The respondent was found guilty by jury of murder and attempted murder by complicity in relation to an attempt to collect on a drug debt. The Court of Appeal quashed those convictions on the grounds that the verdicts were “unsafe and unsatisfactory” in the sense that the verdicts were unreasonable or could not be supported having regard to the evidence. The prosecution appealed this decision to the High Court and submitted that, applying well-established principles to the facts of this case, it was open to the jury to convict the respondent of both murder and attempted murder. The High Court unanimously agreed with this submission.
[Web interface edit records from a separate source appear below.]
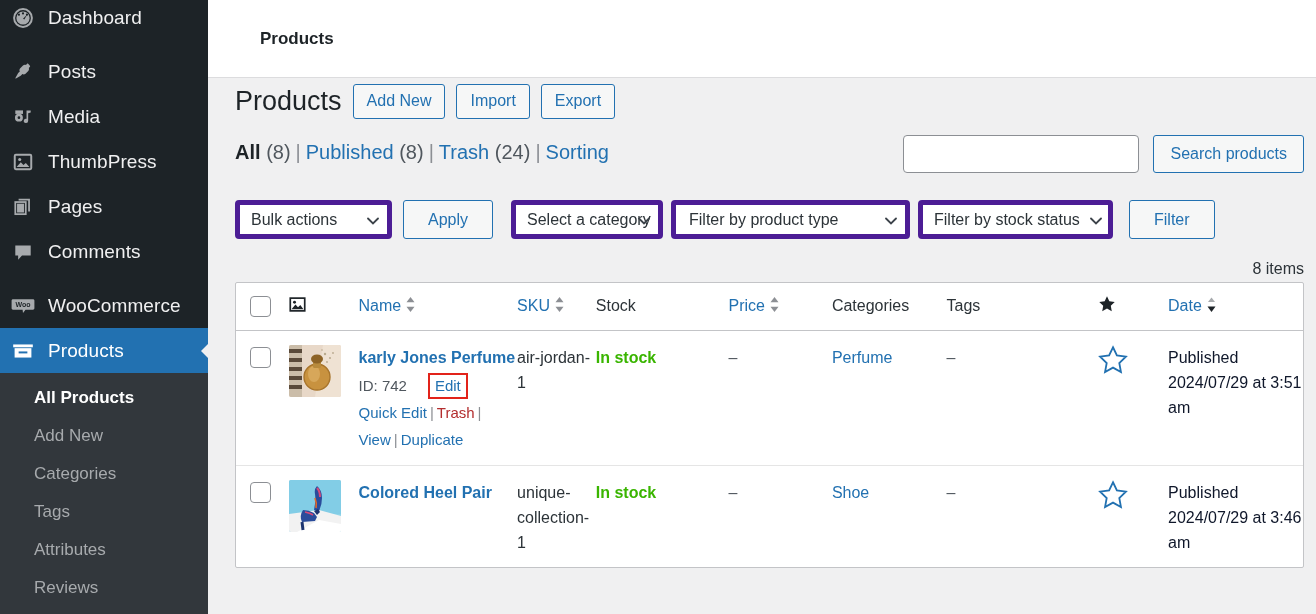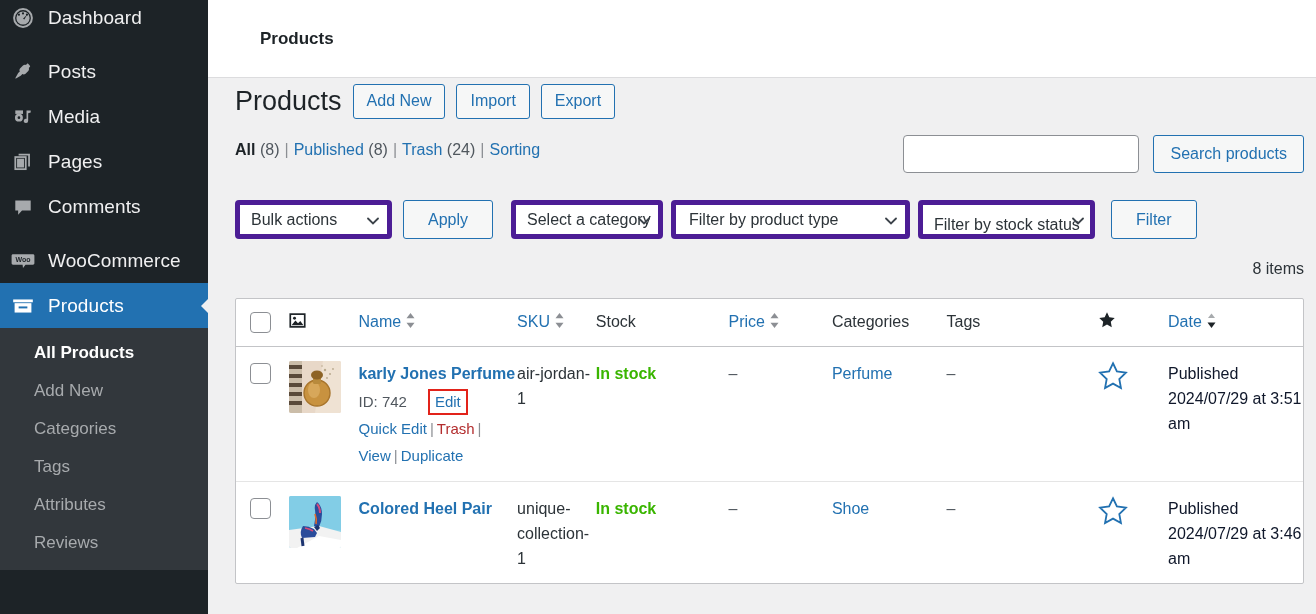--- a/index.html
+++ b/index.html
@@ -117,21 +117,21 @@
     color: #2271b1;
     font-size: 16px;
     padding: 6px 13px 7px;
     cursor: pointer;
     line-height: 1.2;
     white-space: nowrap;
   }
 
   #subsubsub {
     position: absolute; left: 27px; top: 63px;
-    font-size: 16px; color: #2c3338;
+    font-size: 20px; color: #2c3338;
     white-space: nowrap;
   }
   #subsubsub a { color: #2271b1; text-decoration: none; cursor: pointer; }
   #subsubsub .cur { color: #1d2327; font-weight: bold; }
   #subsubsub .cnt { color: #50575e; }
   #subsubsub .bar { color: #8c8f94; padding: 0 5px; }
 
   
   #search-wrap {
     position: absolute; right: 12px; top: 57px;
@@ -179,21 +179,21 @@
     white-space: nowrap;
   }
   .sel .chev {
     position: absolute; right: 11px; top: 50%; margin-top: -3px;
     width: 9px; height: 6px;
   }
   .sel .chev svg { display:block; }
   #sel-bulk { width: 157px; }
   #sel-cat  { width: 152px; }
   #sel-type { width: 239px; padding-left: 13px; }
-  #sel-stock{ width: 177px; padding-right: 24px; align-items: flex-end; }
+  #sel-stock{ width: 195px; padding-right: 24px; }
   #sel-stock .chev { right: 9px; }
   .smallbtn {
     height: 39px;
     border: 1px solid #2271b1;
     border-radius: 3px;
     background: #f6f7f7;
     color: #2271b1;
     font-size: 16px;
     padding: 0 24px;
     cursor: pointer;
@@ -203,21 +203,21 @@
   #btn-apply { margin-left: 3px; margin-right: 10px; }
   #btn-filter { margin-left: 8px; }
 
   #item-count {
     position: absolute; right: 12px; top: 182px;
     font-size: 16px; color: #2c3338;
   }
 
   
   #table-wrap {
-    position: absolute; left: 27px; top: 220px;
+    position: absolute; left: 27px; top: 204px;
     width: 1069px;
     background: #fff;
     border: 1px solid #c3c4c7;
     border-radius: 2px;
     overflow: hidden;
   }
   table { border-collapse: collapse; width: 100%; table-layout: fixed; }
   thead th {
     height: 47px;
     text-align: left;
@@ -331,20 +331,30 @@
         <svg width="22" height="22" viewBox="0 0 20 20">
             <path d="M3 4h7v3.2H3z" fill="#a7aaad"></path>
             <circle cx="6.3" cy="10.6" r="3.6" fill="#a7aaad"></circle>
             <circle cx="6.3" cy="10.6" r="1.2" fill="#1d2327"></circle>
             <path d="M13.2 4.2v7.4a2 2 0 1 0 1.5 1.9V6.7l2.3-.7V4z" fill="#a7aaad"></path>
           </svg>
       </span>
       <span class="mi-label">Media</span>
     </div>
 
+    <div class="menu-item">
+      <span class="mi-icon">
+        <svg width="22" height="22" viewBox="0 0 20 20">
+            <rect x="2.5" y="3.5" width="15" height="13" rx="1" fill="none" stroke="#a7aaad" stroke-width="1.8"></rect>
+            <circle cx="7" cy="7.8" r="1.4" fill="#a7aaad"></circle>
+            <path d="M4.2 14.5 8 10.2l2.4 2.6 2.2-2 3.2 3.7z" fill="#a7aaad"></path>
+          </svg>
+      </span>
+      <span class="mi-label">ThumbPress</span>
+    </div>
 
     <div class="menu-item">
       <span class="mi-icon">
         <svg width="22" height="22" viewBox="0 0 20 20">
             <rect x="3" y="5.5" width="9.5" height="11" fill="none" stroke="#a7aaad" stroke-width="1.6"></rect>
             <path d="M6 3.2h9.5v11" fill="none" stroke="#a7aaad" stroke-width="1.6"></path>
             <rect x="4.6" y="7" width="6.3" height="8" fill="#a7aaad"></rect>
           </svg>
       </span>
       <span class="mi-label">Pages</span>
In so doing, the Court held that this was an exceptional case in which the prosecution should have special leave to appeal against the orders of an intermediate court quashing a conviction by a jury and directing entry of a verdict of acquittal. The Court decided that it was in the interests of the justice generally, and in the interests of justice in this particular case, that the error made by the Court of Appeal be corrected.
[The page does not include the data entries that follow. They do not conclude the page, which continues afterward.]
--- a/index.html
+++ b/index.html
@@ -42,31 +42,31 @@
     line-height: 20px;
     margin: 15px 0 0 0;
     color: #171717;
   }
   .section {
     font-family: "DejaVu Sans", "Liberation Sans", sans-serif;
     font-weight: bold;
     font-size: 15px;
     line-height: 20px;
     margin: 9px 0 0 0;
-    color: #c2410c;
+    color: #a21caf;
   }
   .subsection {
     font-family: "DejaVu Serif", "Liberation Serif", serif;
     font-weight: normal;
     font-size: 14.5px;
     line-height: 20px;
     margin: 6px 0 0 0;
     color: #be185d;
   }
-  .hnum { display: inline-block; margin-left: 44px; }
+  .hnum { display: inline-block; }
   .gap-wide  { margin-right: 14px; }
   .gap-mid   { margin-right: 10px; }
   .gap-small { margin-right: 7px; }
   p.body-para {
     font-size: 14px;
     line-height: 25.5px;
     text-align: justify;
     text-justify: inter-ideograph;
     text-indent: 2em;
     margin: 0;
However, the respondent submitted that his application for leave to appeal the Court of Appeal should have succeeded on a ground alleging misdirection of the jury in relation to the availability of the charge of manslaughter. The Court agreed that the trial judge’s directions to the jury were erroneous, and, due to this error, held that it cannot be said that there was no substantial miscarriage of justice to the respondent in not leaving manslaughter as an available verdict. The Court held that this misdirection required that the respondent’s application for leave to appeal to the Court of Appeal be granted, the appeal allowed, his convictions quashed, and an order that a new trial be had.
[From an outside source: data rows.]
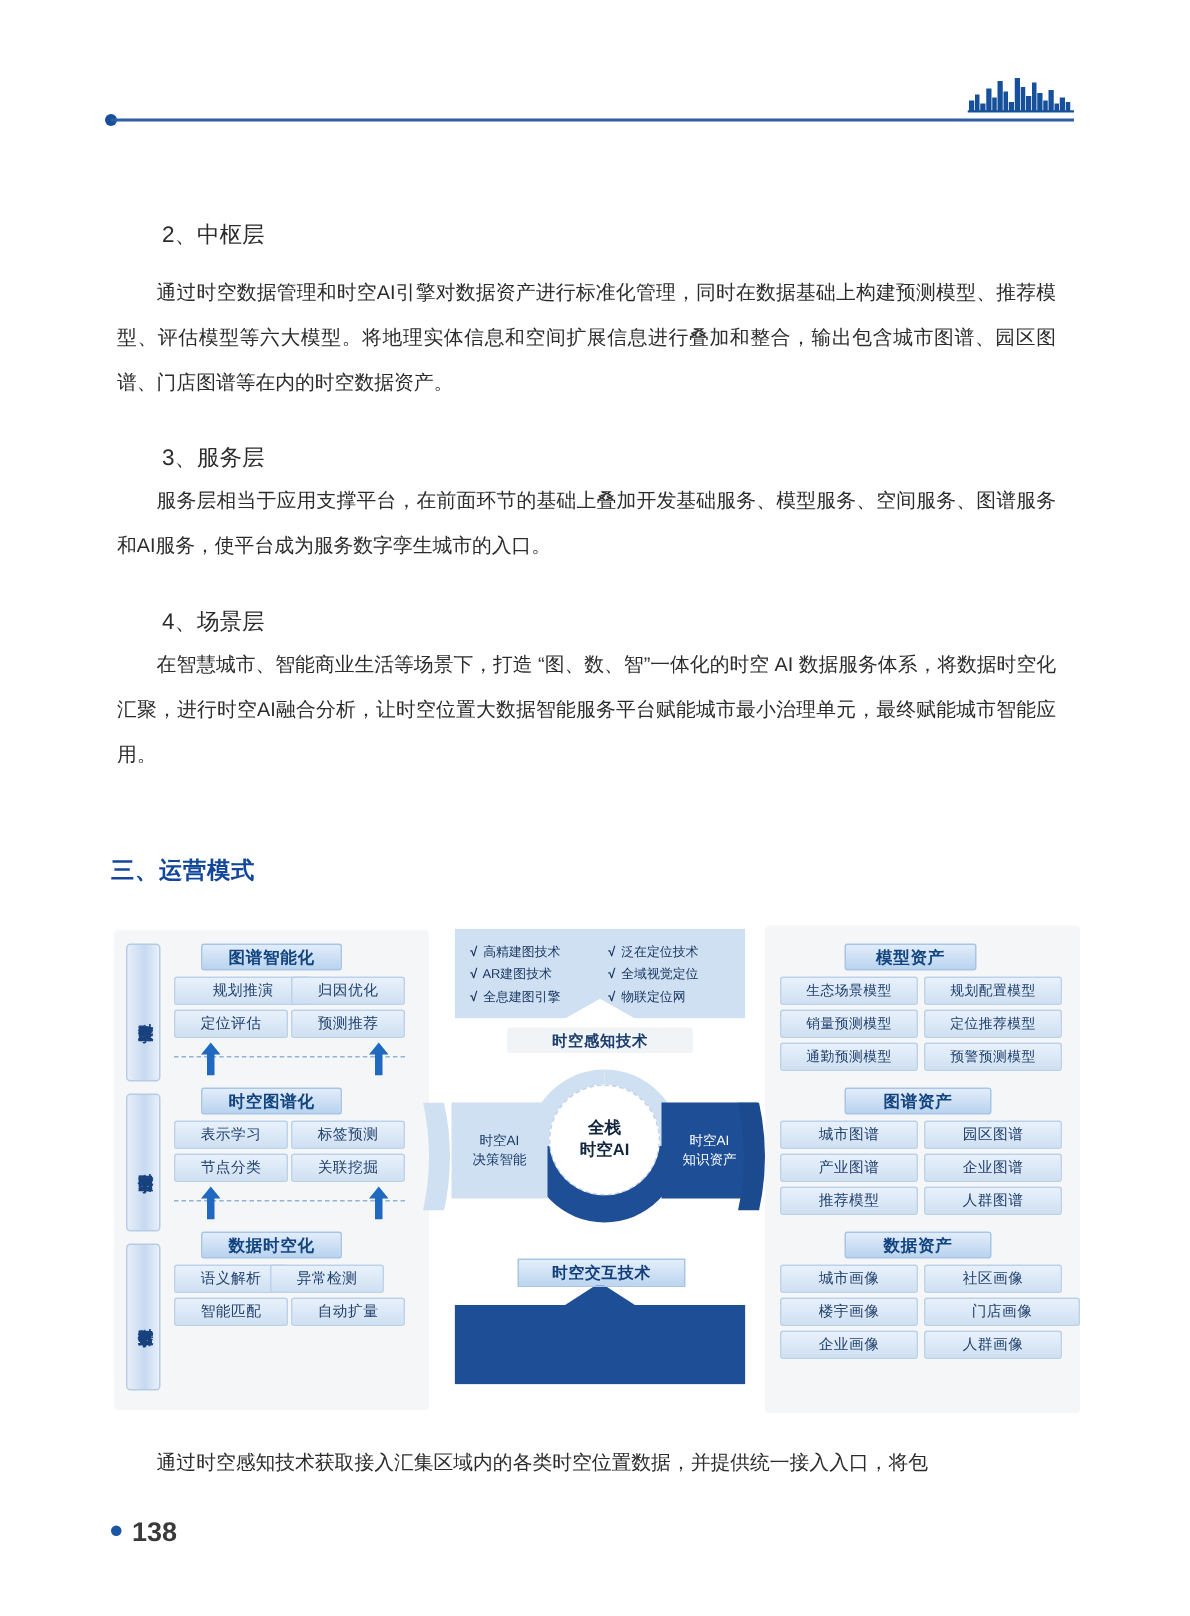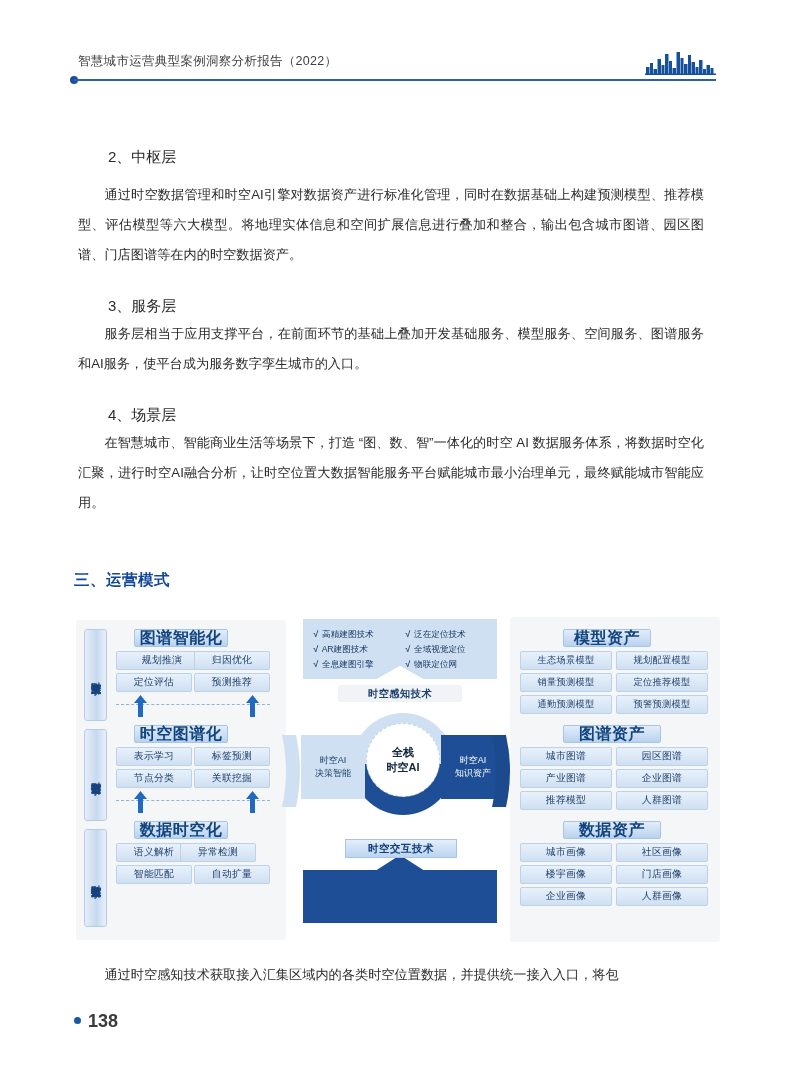--- a/index.html
+++ b/index.html
@@ -77,21 +77,21 @@
   }
   .engine-1 { top:12px;  height:92px; }
   .engine-2 { top:112px; height:92px; }
   .engine-3 { top:212px; height:98px; }
 
   
   .group-title {
     position:absolute;
     background:linear-gradient(to bottom,#e2edfa,#b9d3ef);
     border:1px solid #a8c5e6; border-radius:2px;
-    color:#12447f; font-size:16px; font-weight:bold;
+    color:#12447f; font-size:11px; font-weight:bold;
     display:flex; align-items:center; justify-content:center;
     letter-spacing:0.5px;
   }
   
   .cell {
     position:absolute;
     background:linear-gradient(to bottom,#e8f1fb,#cfe0f2);
     border:1px solid #bcd2e9; border-radius:2px;
     color:#21406d; font-size:9.8px;
     display:flex; align-items:center; justify-content:center;
@@ -173,21 +173,20 @@
 
   
   .chev { position:absolute; }
 </style>
 </head>
 <body>
 
 <div class="page">
 
   <div class="header">
-    <div class="header-title">智慧城市运营典型案例洞察分析报告（2022）</div>
     <div class="header-rule-dot"></div>
     <div class="header-rule"></div>
     <svg class="header-logo" viewBox="0 0 144 52">
       <g fill="#16509b">
         <rect x="2" y="34" width="7" height="14"></rect>
         <rect x="10" y="26" width="6" height="22"></rect>
         <rect x="17" y="38" width="7" height="10"></rect>
         <rect x="25" y="18" width="7" height="30"></rect>
         <rect x="33" y="30" width="6" height="18"></rect>
         <rect x="40" y="8" width="7" height="40"></rect>
@@ -322,21 +321,21 @@
     <div class="cell" style="left:540px; top:130px; width:92px; height:19px;">园区图谱</div>
     <div class="cell" style="left:444px; top:152px; width:92px; height:19px;">产业图谱</div>
     <div class="cell" style="left:540px; top:152px; width:92px; height:19px;">企业图谱</div>
     <div class="cell" style="left:444px; top:174px; width:92px; height:19px;">推荐模型</div>
     <div class="cell" style="left:540px; top:174px; width:92px; height:19px;">人群图谱</div>
 
     <div class="group-title" style="left:487px; top:204px; width:98px; height:18px;">数据资产</div>
     <div class="cell" style="left:444px; top:226px; width:92px; height:19px;">城市画像</div>
     <div class="cell" style="left:540px; top:226px; width:92px; height:19px;">社区画像</div>
     <div class="cell" style="left:444px; top:248px; width:92px; height:19px;">楼宇画像</div>
-    <div class="cell" style="left:540px; top:248px; width:92px; height:19px;">门店画像</div>
+    <div class="cell" style="left:540px; top:248px; width:104px; height:19px;">门店画像</div>
     <div class="cell" style="left:444px; top:270px; width:92px; height:19px;">企业画像</div>
     <div class="cell" style="left:540px; top:270px; width:92px; height:19px;">人群画像</div>
 
   </div>
 
   <div class="footer-dot"></div>
   <div class="footer-pageno">138</div>
 
 </div>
In its orders, the Court granted both parties special leave to appeal or cross-appeal as the case requires, treating the appeal and cross-appeal as instituted and heard instanter, and allowed the appeal and cross-appeal. In sum, the Court made those orders which it held the Court of Appeal should have made. Finally, the Court noted that any decision further to prosecute the respondent was a matter for the DPP.

Selected Seeds Pty Ltd v QBEMM Pty Limited [2010] HCA 37

The High Court unanimously allowed this appeal against a decision of the Court of Appeal of the Supreme Court of Queensland.

This case is about seeds, grass, and the proper construction of an “exclusion clause” in an insurance policy. In essence, the appellant, Selected Seeds Pty Ltd, is a grain and seed merchant who had purchased grass seed from a third party. This seed was contaminated by an inferior seed and largely not the type it was represented to be. Eventually, this seed reached R and J Shrimp, who instituted proceedings in the Federal Court in 2006 claiming damages. Although these proceedings were ultimately settled in 2008, the appellant’s insurers, the respondents in this case, refused to indemnify the appellant for that loss. The respondents, in proceedings in the Supreme Court of Queensland, argued that the appellant’s supply of the seed was too remote from the damage suffered by the Shrimps and so did not come within the insuring clause. Of especial importance in the insurance policy was an “Efficacy Cause”, which excluded liability from particular defined events, and this was the focus of the Court’s decision.

The Efficacy Clause operated to exclude liability when a product fails to achieve its intended purpose. The respondents contended that this clause was engaged because the appellant’s liability arose from the failure of the seed planted by the Shrimps to “fulfil its intended use or function”. The Court held that this proposition implied that a purpose of the seeds was that they would not injure.

In deciding whether the liability of the appellant for the damage caused to the Shrimps’ land arose out of the failure of the seeds to fulfil their function, and thus be excluded under the second limb of the Policy’s Efficacy Clause, the Court answered in the negative. Liability, the Court held, arose by reason of the direct effect of the seeds upon the land. That is, the liability to the Shrimps was for what the seed did; not what it failed to achieve. Therefore, the Court held that the Efficacy Clause did not apply and allowed the appeal.